I spoke with Mura about the book in this interview, which has been edited for length and clarity.
Sheila Regan: This book is coming out in a moment when writers examining the legacy of slavery and white supremacy are under attack. Florida is the latest state to ban books that supposedly make white people feel bad. The College Board revised its Advanced Placement African American Studies curriculum after Florida Gov. Ron DeSantis announced he would ban it in Florida schools. Some of the scholars you write about in your book have been eliminated from that curriculum, like Michelle Alexander. In your book, you talk about backlash, and make the connection between the Reconstruction era and today’s backlash against critical race theory. Where do we go from here?
David Mura: What DeSantis has done is just an example of white epistemology. He’s not a scholar in African American history. I’m sure he hasn’t read widely in African American history or African American Studies theory, and yet he believes he can make a judgment that this material is not of educational value.

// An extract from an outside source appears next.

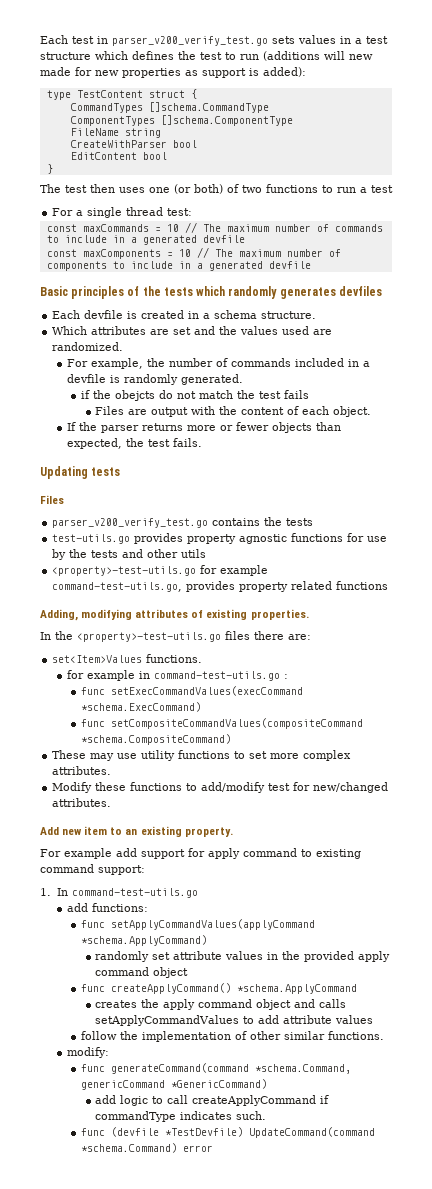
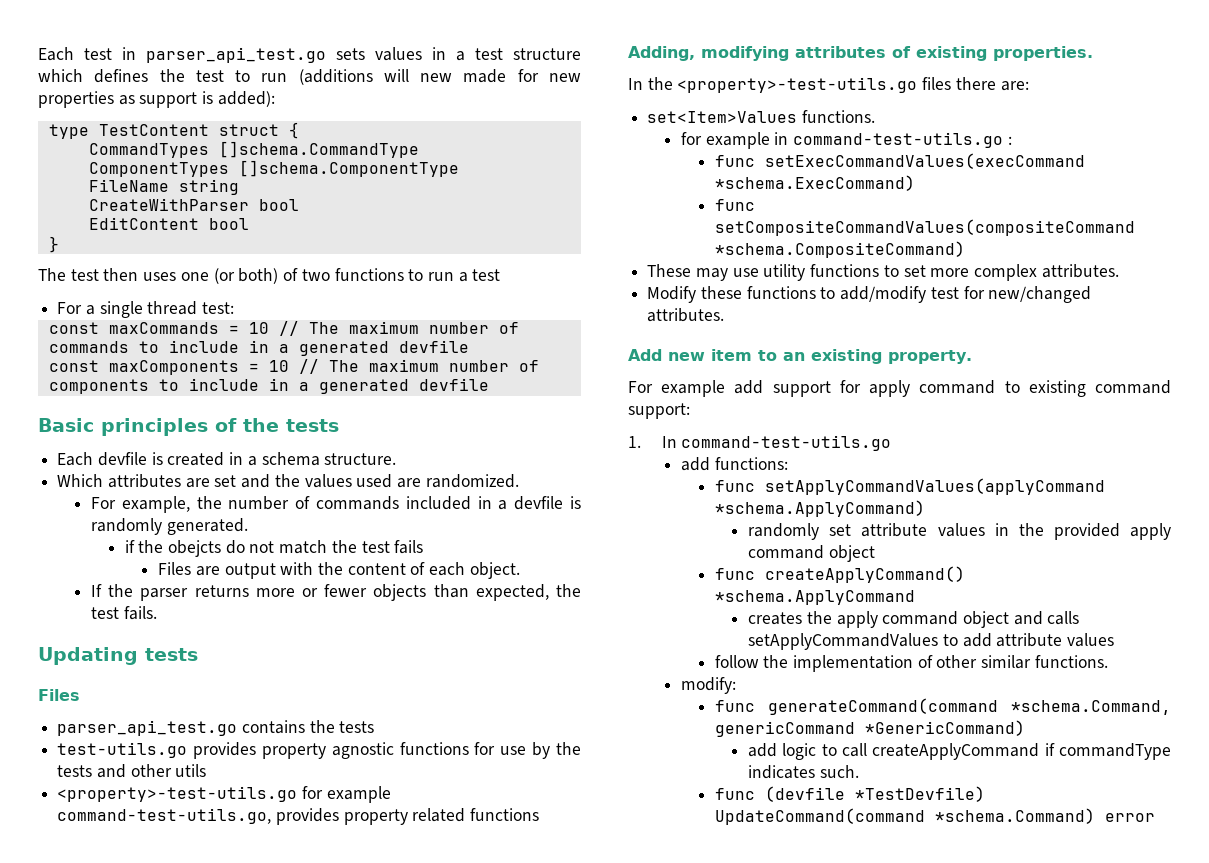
[112,36,268,46] parser_v200_verify_test.go -> [146,47,326,63] parser_api_test.go
[196,286,382,299] which randomly generates devfiles -> (339, 425) none
[52,518,209,528] parser_v200_verify_test.go -> [57,720,238,736] parser_api_test.go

He’s simply relying on the white supremacist assumption that white knowledge always trumps Black knowledge. Black Americans have been on the right side of history, for every racial issue that we’ve faced. And the majority of white Americans have been on the wrong side. People celebrate Martin Luther King, but 63% of white people disapproved of him when he was alive. White Americans never turned to Black America and said, you know, we got it wrong every single time in our history, and you got it right. Maybe we should listen to you in the present.
I’m a baby boomer. I grew up with Charlton Heston as Andrew Jackson. I grew up identifying with Custer because Errol Flynn is Custer. I was taught that the Emancipation Proclamation was passed, the 13th 14th 15th Amendment was passed, and everything was fine. That didn’t happen. They began working really hard to re-institute slavery. There was a huge backlash, just like there was a huge backlash after the passage of the Civil Rights Act.
And then you have the election of Barack Obama, which tells white America in many conscious and unconscious ways, the demographics are changing. Sometime after 2040, white people are no longer to be a majority. We’re all going to be racial minorities, and there are going to be more people of color than white people. And suddenly, white people just freak out. We’ve gone backwards in the last six years. So, for those that believe in social justice and equality, we have our work cut out for us.
SR: You write about James Baldwin extensively in this book, and call him perhaps the greatest American author of the 20th century. You wrote about Baldwin as a young writer and taught a Baldwin course at The Loft. How have your views on Baldwin changed over the years, and why is he so important to your own thinking about race?
DM: He was very fundamental. My parents raised me to assimilate into a white middle-class identity because they were imprisoned by the government in World War II for their race and ethnicity. They raised me to be white. And then I finally realized I was never going to be white. I had to figure out who I was.
Authors like Baldwin and other Black authors gave me a language to talk about race. One of the first books I read of his was “The Devil Finds Work,” which is an examination in part of American cinema during the ‘40s, ‘50s, and ‘60s. Part of the theme of the book is that films are all stories that white people tell themselves.
I’ve read Baldwin throughout the years, and at a certain point realized that race is a psychological and spiritual issue, and that’s where Baldwin was particularly brilliant.
He didn’t grow up dealing with many white people. And then as he became an author, and as a gay man, he began to deal with white people, and he suddenly realized white people believe the lies they tell themselves. They’re actually much weaker and spiritually bereft than he realized. I tell BIPOC audiences: you need to make whiteness smaller in your head.
I think he provides instruction for people of color about how to deal with the hurt and harm, the anger and bitterness we feel about these issues and how to heal.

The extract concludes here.